Data excerpts
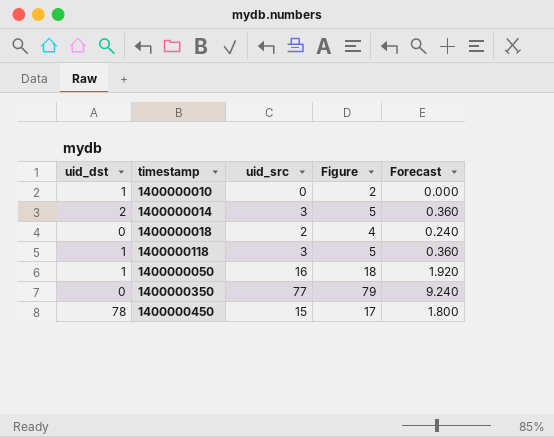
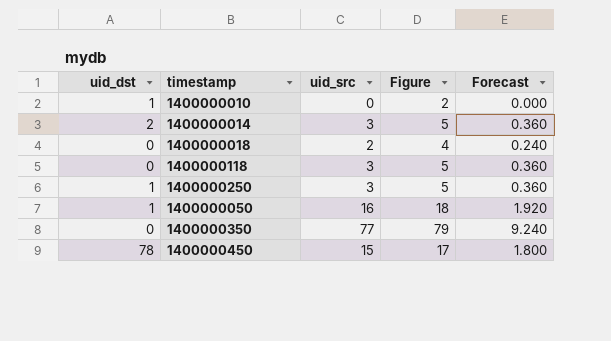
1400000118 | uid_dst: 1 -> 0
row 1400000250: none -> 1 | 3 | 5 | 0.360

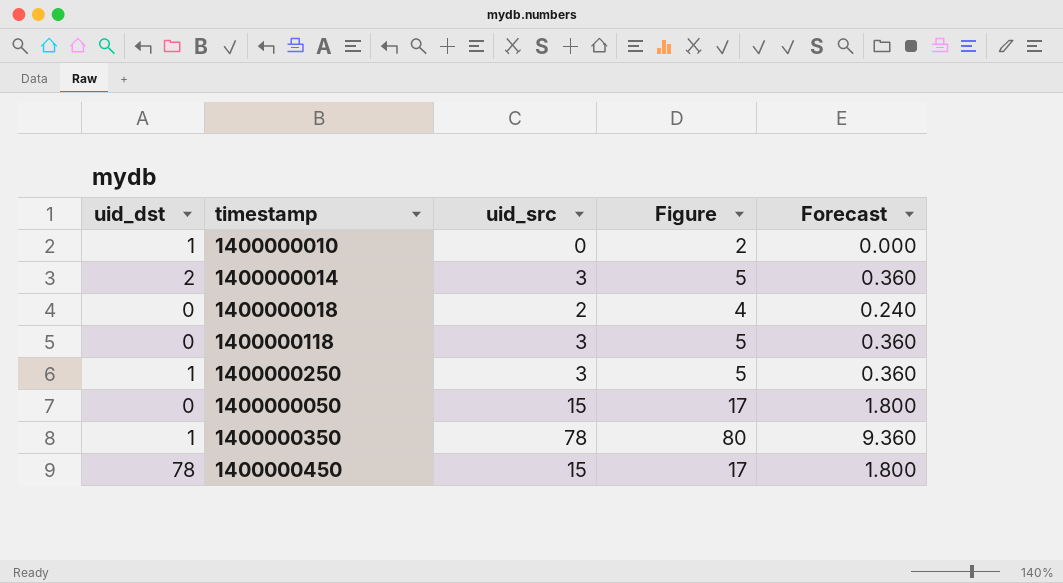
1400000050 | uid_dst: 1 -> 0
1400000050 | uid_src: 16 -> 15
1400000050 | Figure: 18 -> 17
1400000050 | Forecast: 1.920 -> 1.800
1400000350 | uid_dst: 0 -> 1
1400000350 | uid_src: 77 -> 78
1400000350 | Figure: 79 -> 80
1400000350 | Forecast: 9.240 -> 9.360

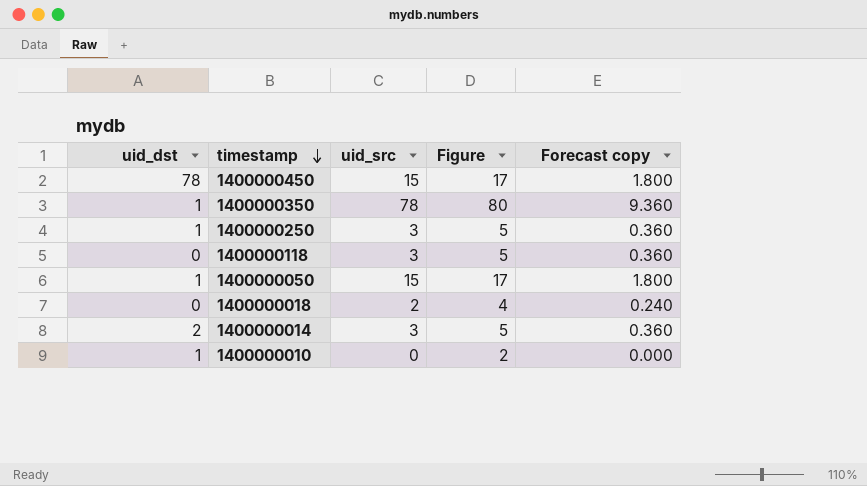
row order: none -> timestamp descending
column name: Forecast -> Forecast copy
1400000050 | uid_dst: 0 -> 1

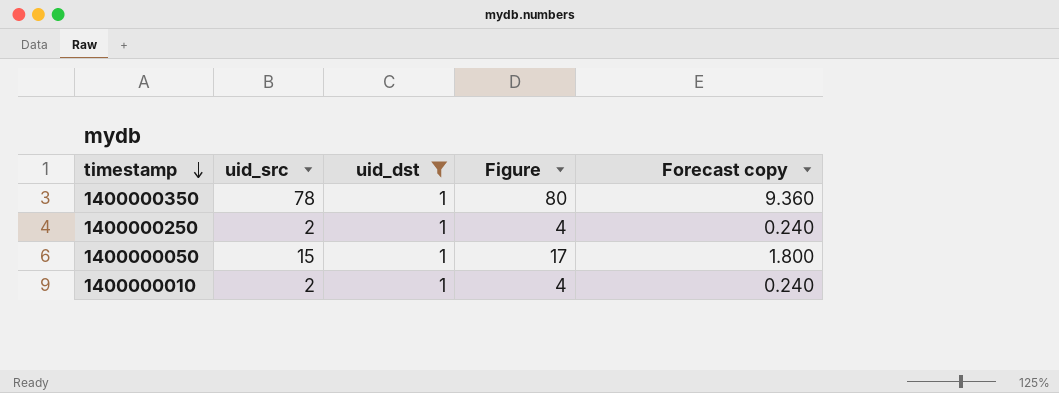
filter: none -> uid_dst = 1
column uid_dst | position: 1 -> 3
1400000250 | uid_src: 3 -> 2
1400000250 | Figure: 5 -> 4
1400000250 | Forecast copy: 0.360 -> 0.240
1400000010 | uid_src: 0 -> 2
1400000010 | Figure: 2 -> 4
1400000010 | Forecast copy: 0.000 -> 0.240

--- EXERCISE GOAL ---
The answer must be an exact copy of the lines above, from the start of the records through the line with "1400000050 | uid_dst: 0 -> 1", and of nothing else; no pictures belong in it.

--- RESPONSE FOR THIS EXERCISE ---
1400000118 | uid_dst: 1 -> 0
row 1400000250: none -> 1 | 3 | 5 | 0.360

1400000050 | uid_dst: 1 -> 0
1400000050 | uid_src: 16 -> 15
1400000050 | Figure: 18 -> 17
1400000050 | Forecast: 1.920 -> 1.800
1400000350 | uid_dst: 0 -> 1
1400000350 | uid_src: 77 -> 78
1400000350 | Figure: 79 -> 80
1400000350 | Forecast: 9.240 -> 9.360

row order: none -> timestamp descending
column name: Forecast -> Forecast copy
1400000050 | uid_dst: 0 -> 1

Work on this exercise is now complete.